Units resold more often at a loss than houses everywhere but Sydney: CoreLogic Pain and Gain
Nationally, 8.0 percent of houses and 12.7 percent of units were resold at a loss over the September 2016 quarter, according to CoreLogic's latest Pain and Gain report.
The property data firm says that splitting this out across the capital cities and regional areas shows that for houses, 5.6 percent resold at a loss in the capital cities and 11.7 percent resold at a loss outside of the capital cities.
For units, 10.2 percent resold at a loss in the capital cities compared to 18.4 percent across regional areas of the country.
Sydney was the only major region nationally in which the proportion of units sold at a loss over the September 2016 quarter was lower than houses.

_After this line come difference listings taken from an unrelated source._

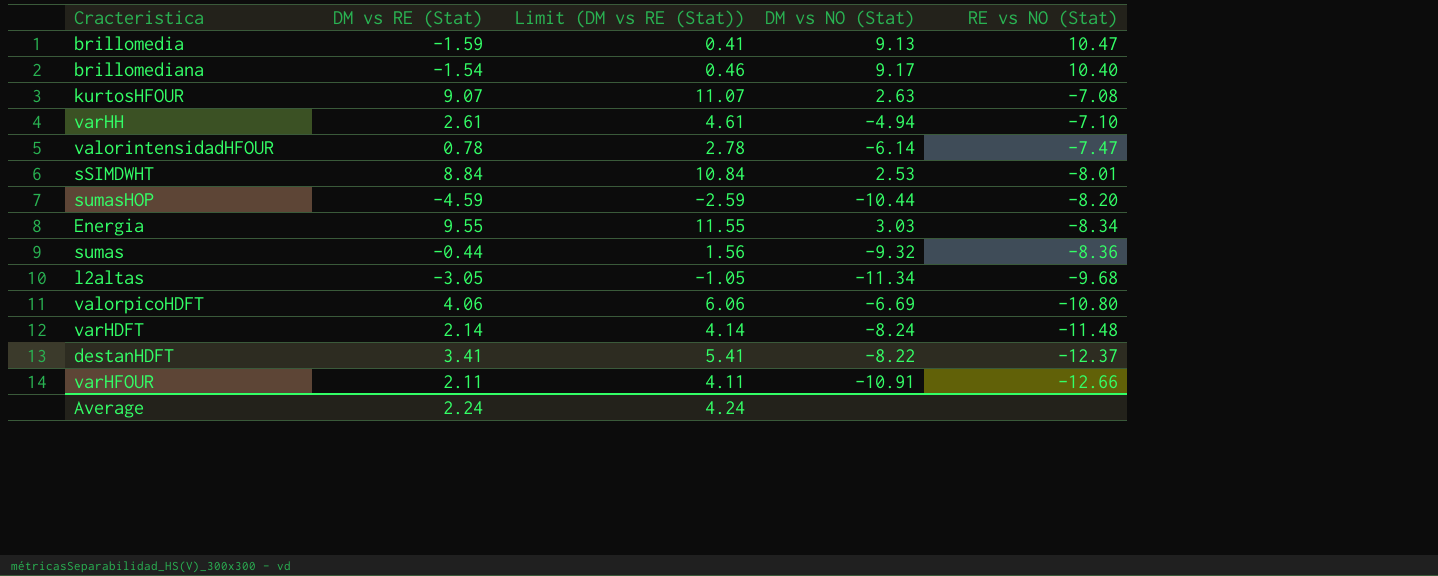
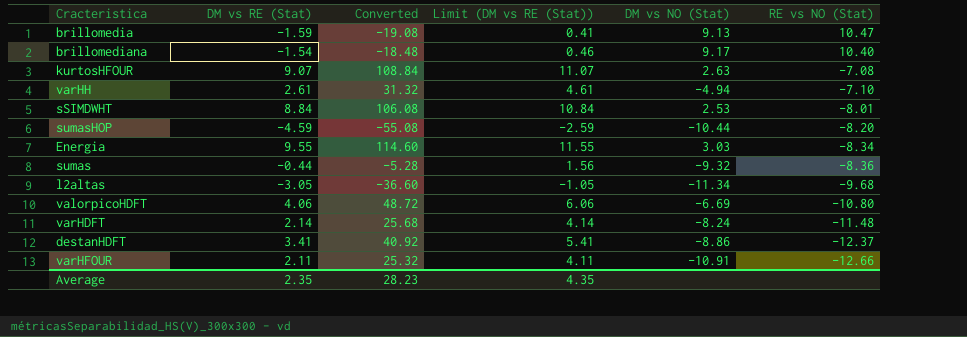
column Converted | formula: none -> [DM vs RE (Stat)] * 12
row valorintensidadHFOUR: 0.78 | 2.78 | -6.14 | -7.47 -> none
destanHDFT | DM vs NO (Stat): -8.22 -> -8.86
Average | DM vs RE (Stat): 2.24 -> 2.35
Average | Limit (DM vs RE (Stat)): 4.24 -> 4.35

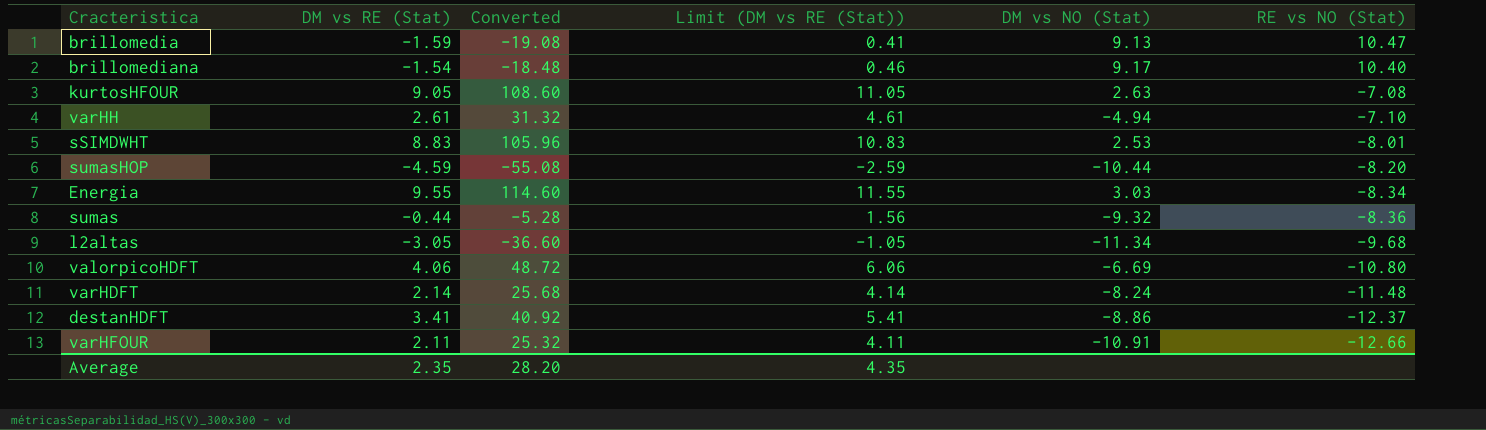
kurtosHFOUR | DM vs RE (Stat): 9.07 -> 9.05
kurtosHFOUR | Converted: 108.84 -> 108.60
kurtosHFOUR | Limit (DM vs RE (Stat)): 11.07 -> 11.05
sSIMDWHT | DM vs RE (Stat): 8.84 -> 8.83
sSIMDWHT | Converted: 106.08 -> 105.96
sSIMDWHT | Limit (DM vs RE (Stat)): 10.84 -> 10.83
Average | Converted: 28.23 -> 28.20

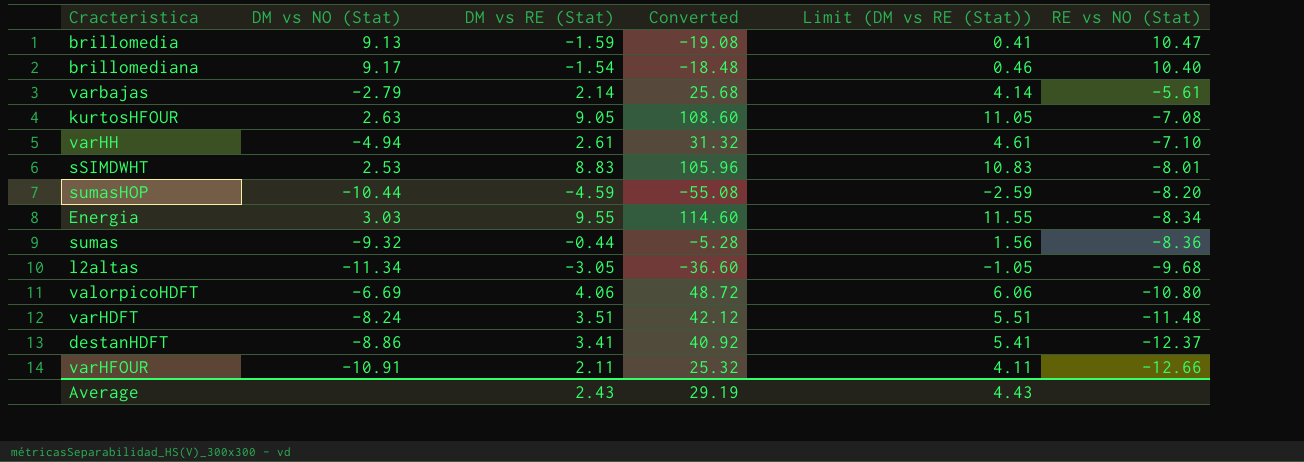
column DM vs NO (Stat) | position: 5 -> 2
row varbajas: none -> -2.79 | 2.14 | 25.68 | 4.14 | -5.61
varHDFT | DM vs RE (Stat): 2.14 -> 3.51
varHDFT | Converted: 25.68 -> 42.12
varHDFT | Limit (DM vs RE (Stat)): 4.14 -> 5.51
Average | DM vs RE (Stat): 2.35 -> 2.43
Average | Converted: 28.20 -> 29.19
Average | Limit (DM vs RE (Stat)): 4.35 -> 4.43

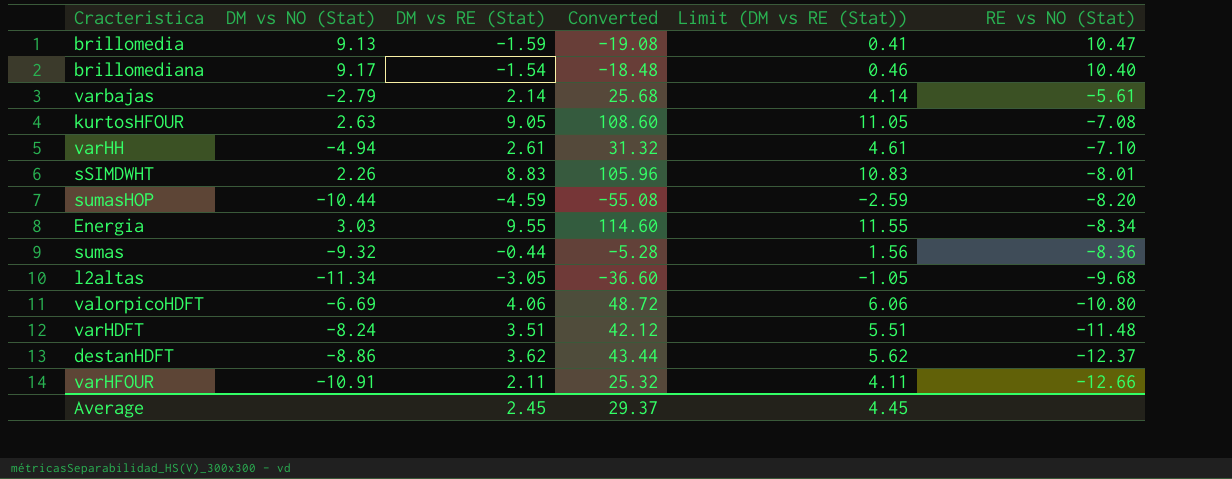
sSIMDWHT | DM vs NO (Stat): 2.53 -> 2.26
destanHDFT | DM vs RE (Stat): 3.41 -> 3.62
destanHDFT | Converted: 40.92 -> 43.44
destanHDFT | Limit (DM vs RE (Stat)): 5.41 -> 5.62
Average | DM vs RE (Stat): 2.43 -> 2.45
Average | Converted: 29.19 -> 29.37
Average | Limit (DM vs RE (Stat)): 4.43 -> 4.45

In many of the regions analysed the difference was significant with Melbourne, Brisbane, regional NT and the Australian Capital Territory recording a proportion of loss-making resales for units that was more than double that of houses.
The historical data indicates that it has been extremely rare for resales of houses to record a higher proportion of loss than units.
This is reflective of the fact that house values have typically increased at a more rapid pace than units.
It is also reflective of the fact that historically houses have recorded high buyer demand against a backdrop of constrained supply.
In a market like Sydney where more units have been built than houses over the past two decades - and the gap between house and unit prices is substantial - CoreLogic noted the trend had changed recently with units proving less likely to resell at a loss than houses.